認知機能低下予防の新たなアプローチ
神戸大学とSOMPOウェルビーイング株式会社が共同でおこなった研究が注目を集めています。特に、認知症の予防に向けた新しい取り組み、その名も「コグー」が、多因子介入プログラムとして医療費を47%削減する示唆が示されています。
J-MINT PRIME Tamba研究
この研究、正式には「J-MINT PRIME Tamba研究」と呼ばれるものは、丹波市の高齢者を対象にして行われました。研究の目的は、認知機能を維持・改善し、医療費を削減することです。特に高血圧や糖尿病といった認知症リスクを抱える365歳以上のメンバーが対象です。無作為に選ばれたグループには、新しい生活習慣を取り入れることで認知機能を向上させる方法が示されました。
認知機能の大幅な改善
研究の結果、介入を行った群では、医療指導と運動を組み合わせた結果、認知機能スコアが41%も向上したことが確認されました。この改善は、介入を始めた18か月後にも継続されており、さらには介入終了後60か月後でも高い認知機能を維持していることが明らかとなりました。運動が習慣化されることが、認知機能の維持に寄与する重要な要因であるとのことです。
医療費削減の成果
更に注目すべきは、介入群の医療費が予測値よりも47%も少なく抑えられたという報告です。
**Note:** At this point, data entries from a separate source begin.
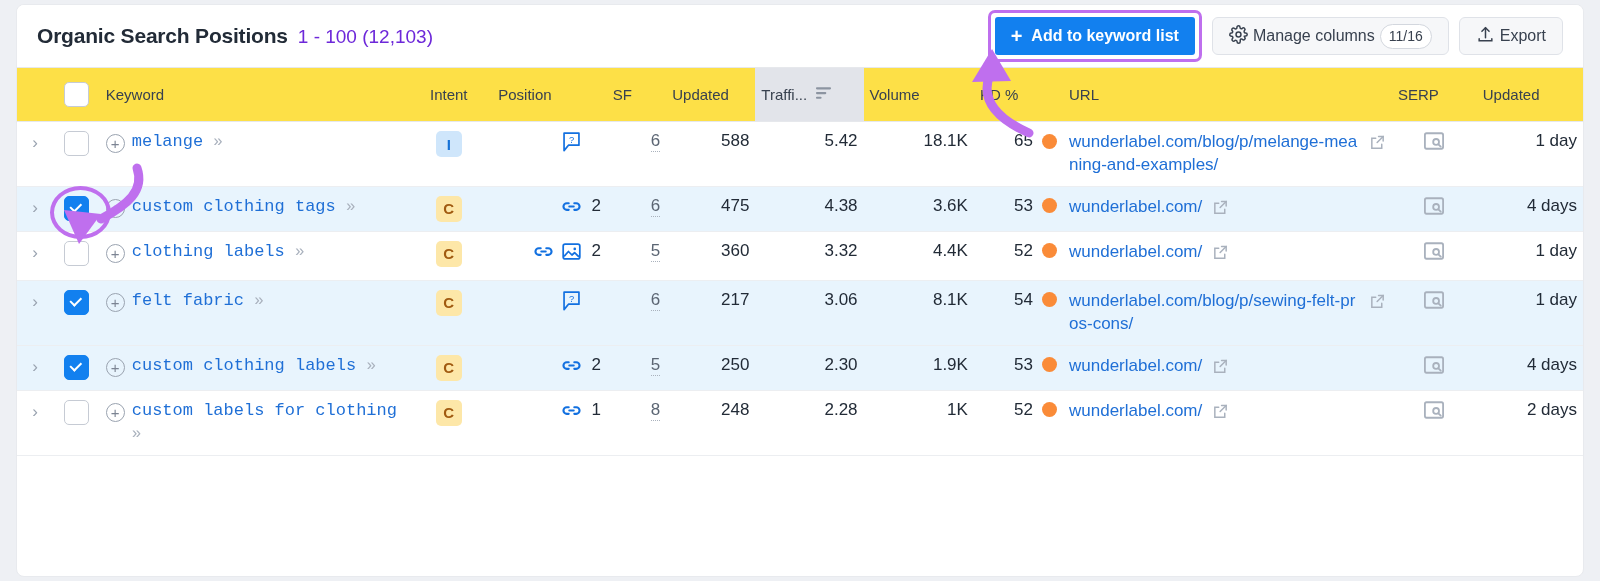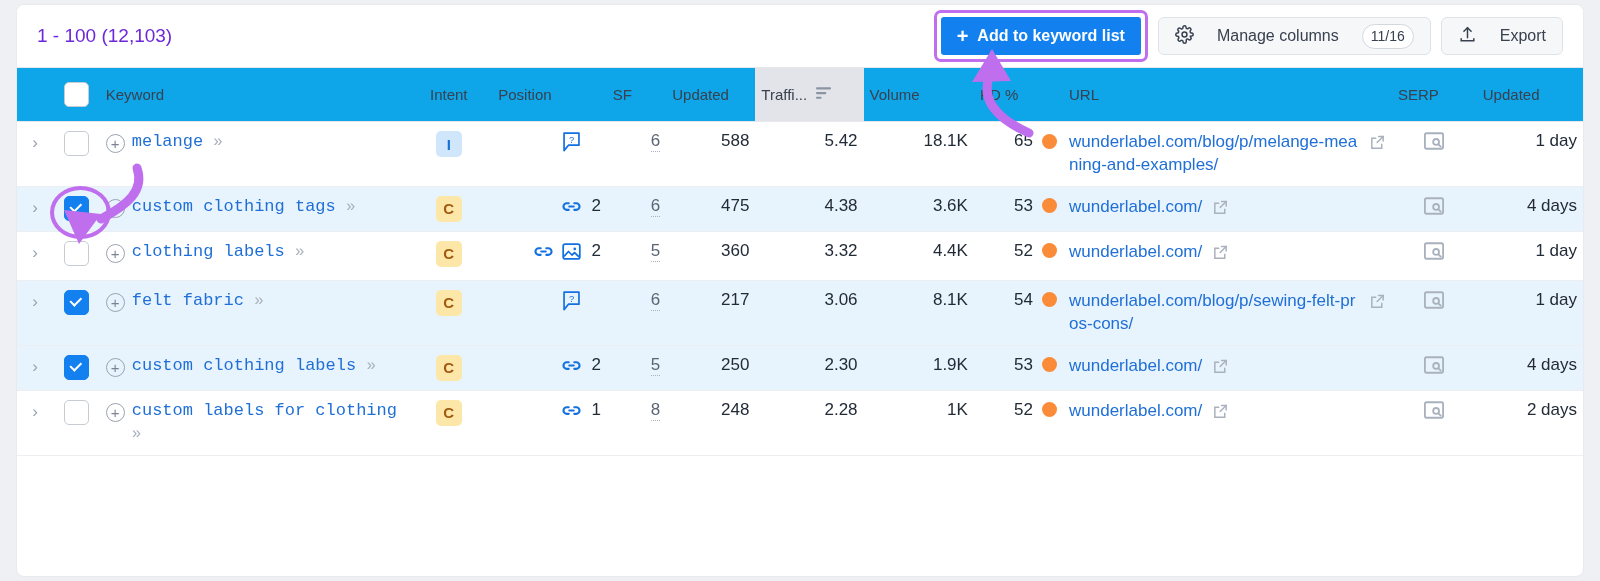"Organic Search Positions" span.title { html: none -> <span>Organic Search Positions</span> }
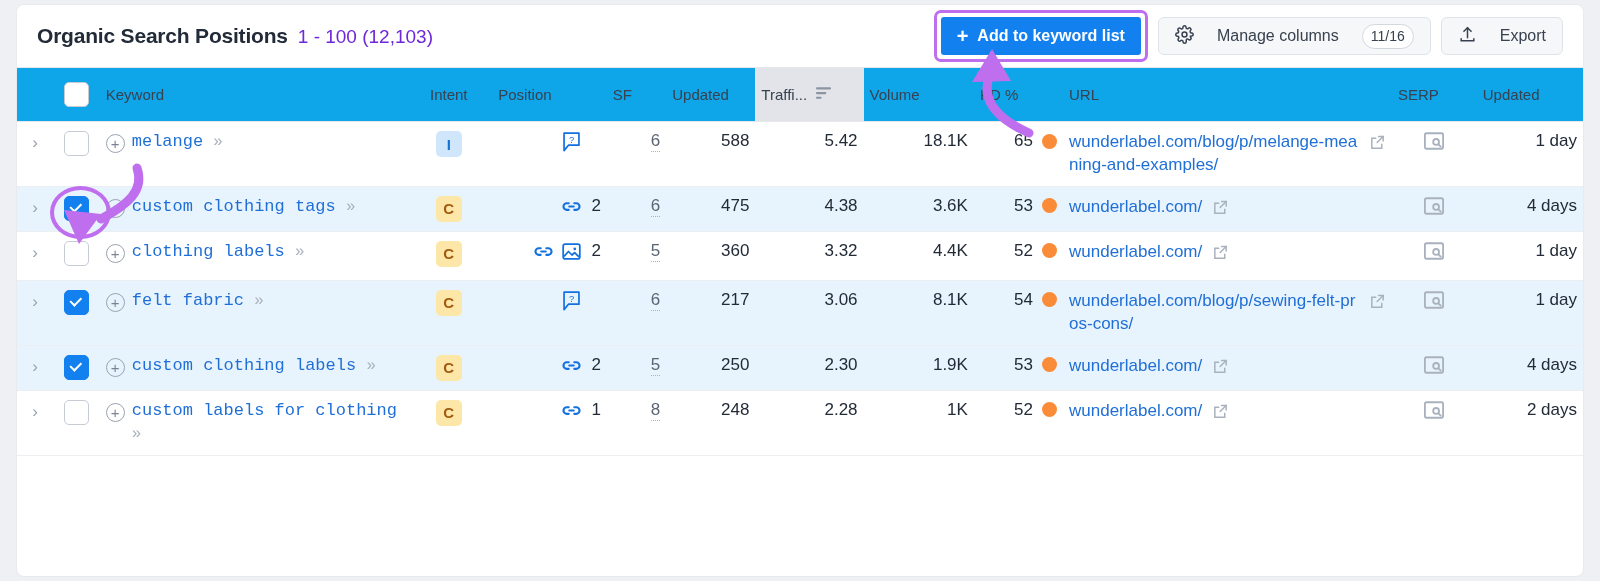"Manage columns" .btn { gap: 23px -> 5px }
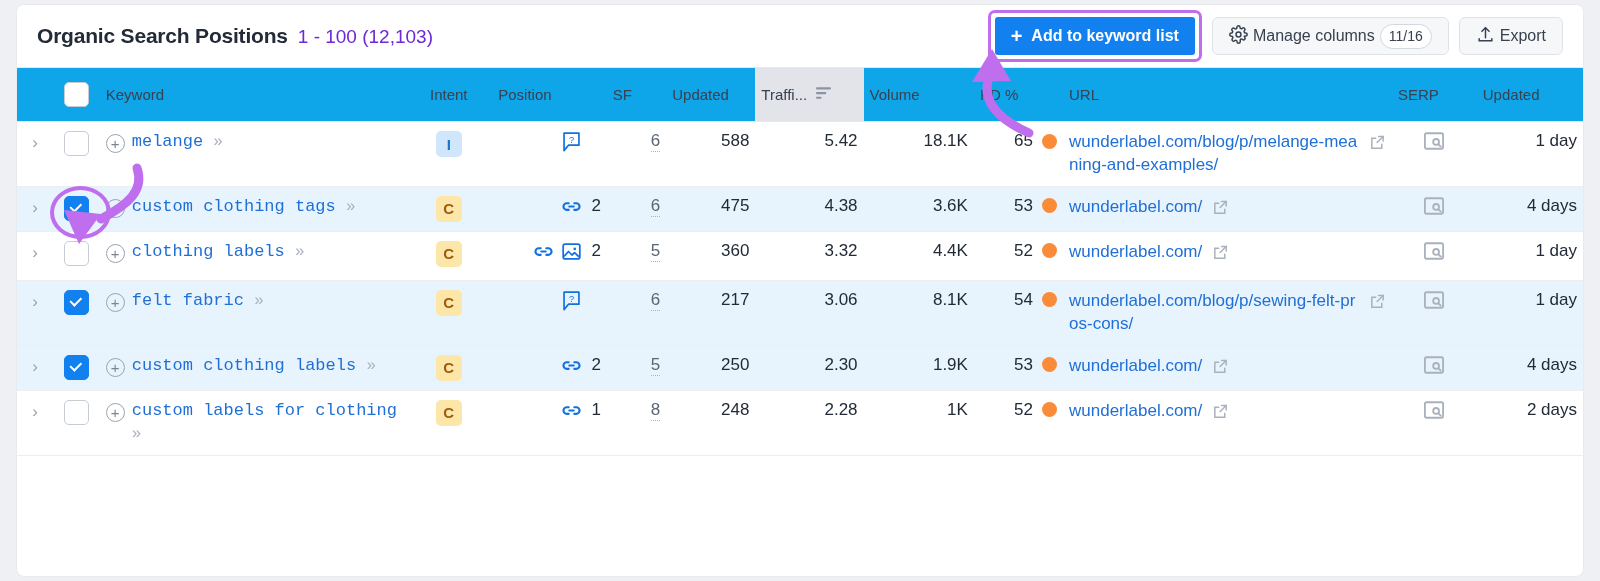"Keyword" thead th { background: #0ea5e9 -> #fde047 }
これは、「コグー」による多因子介入が医療費の削減にも寄与することを示唆しています。国保データベースからのデータを利用し、期待される医療費と実際の医療費が比較され、具体的な数字でその成果が裏付けられました。
「コグー」による社会実装
「コグー」は、中・高強度の運動を習慣化する仕組みを提供することに重点を置いています。質の高いインストラクターを用意し、参加者同士のつながりを重視することで、運動の維持を容易にしています。これは、参加者の認知機能向上に直接的に寄与していることが、今回の研究から示されました。
将来への展望
SOMPOグループは、介護事業に進出して以来、認知症との向き合いを重視してきました。現在、「コグー」は6つの自治体に採用され、全国的な広がりを見せています。特に高齢化が進む地域においては、オンラインでのプログラム提供を活かし、質の高いサポートを全国各地に展開することを目指しています。これは、国民全体の健康寿命を延伸し、ウェルビーイングを向上させる新たな手段として期待されています。
結論
「コグー」はただのプログラムではなく、未来の健康を見据えた重要な取り組みです。これからの時代、認知症の予防と医療費削減に向けて、多くの人々にこの知識が広まり、実践されていくことを願っています。